→ AIM OF THE TASK: Look through the entries that follow and return each line that has the string "Fixed".

Content starts

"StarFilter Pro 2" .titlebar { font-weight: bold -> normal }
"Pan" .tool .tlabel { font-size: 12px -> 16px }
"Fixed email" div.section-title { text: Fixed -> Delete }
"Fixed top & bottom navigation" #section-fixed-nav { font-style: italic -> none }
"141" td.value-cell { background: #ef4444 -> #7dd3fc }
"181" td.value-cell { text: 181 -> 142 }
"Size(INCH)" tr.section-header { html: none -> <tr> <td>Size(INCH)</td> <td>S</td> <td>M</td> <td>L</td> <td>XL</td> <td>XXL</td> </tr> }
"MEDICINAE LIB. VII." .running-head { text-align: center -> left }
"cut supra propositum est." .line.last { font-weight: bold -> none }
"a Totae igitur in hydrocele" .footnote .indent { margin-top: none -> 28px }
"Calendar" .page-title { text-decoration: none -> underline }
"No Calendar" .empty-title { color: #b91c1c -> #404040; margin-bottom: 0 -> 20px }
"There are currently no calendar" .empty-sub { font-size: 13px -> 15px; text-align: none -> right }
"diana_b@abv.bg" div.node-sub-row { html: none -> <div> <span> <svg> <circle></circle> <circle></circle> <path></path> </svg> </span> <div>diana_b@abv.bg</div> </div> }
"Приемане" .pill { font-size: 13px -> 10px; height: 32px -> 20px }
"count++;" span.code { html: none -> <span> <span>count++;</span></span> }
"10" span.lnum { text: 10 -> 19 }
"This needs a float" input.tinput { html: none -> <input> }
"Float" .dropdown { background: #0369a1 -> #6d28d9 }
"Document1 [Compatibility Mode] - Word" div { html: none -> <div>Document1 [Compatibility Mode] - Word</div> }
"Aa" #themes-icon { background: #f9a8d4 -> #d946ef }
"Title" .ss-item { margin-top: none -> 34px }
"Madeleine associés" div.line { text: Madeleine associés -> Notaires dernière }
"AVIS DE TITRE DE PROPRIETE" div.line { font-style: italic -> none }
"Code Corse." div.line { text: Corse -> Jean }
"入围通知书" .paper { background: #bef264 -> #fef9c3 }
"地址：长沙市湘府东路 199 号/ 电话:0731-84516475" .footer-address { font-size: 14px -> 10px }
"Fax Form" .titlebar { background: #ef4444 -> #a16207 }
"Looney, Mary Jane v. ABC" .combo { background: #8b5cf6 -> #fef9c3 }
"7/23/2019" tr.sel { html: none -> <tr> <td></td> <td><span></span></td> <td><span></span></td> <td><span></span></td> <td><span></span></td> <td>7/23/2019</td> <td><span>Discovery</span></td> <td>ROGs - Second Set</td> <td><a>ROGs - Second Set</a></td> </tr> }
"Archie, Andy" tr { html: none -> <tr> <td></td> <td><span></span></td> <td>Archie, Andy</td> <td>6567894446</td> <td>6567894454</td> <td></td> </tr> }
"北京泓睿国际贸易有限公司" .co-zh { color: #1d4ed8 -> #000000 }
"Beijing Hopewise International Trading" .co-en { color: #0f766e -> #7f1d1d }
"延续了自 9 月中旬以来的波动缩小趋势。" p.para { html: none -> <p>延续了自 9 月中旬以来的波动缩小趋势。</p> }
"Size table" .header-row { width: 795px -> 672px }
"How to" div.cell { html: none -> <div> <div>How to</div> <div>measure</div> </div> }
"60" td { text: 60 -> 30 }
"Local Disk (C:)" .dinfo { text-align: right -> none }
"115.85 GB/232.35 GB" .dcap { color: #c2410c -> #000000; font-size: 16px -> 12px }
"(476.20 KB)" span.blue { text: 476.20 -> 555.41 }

Content ends

→ RESPONSE:
"Fixed email" div.section-title { text: Fixed -> Delete }
"Fixed top & bottom navigation" #section-fixed-nav { font-style: italic -> none }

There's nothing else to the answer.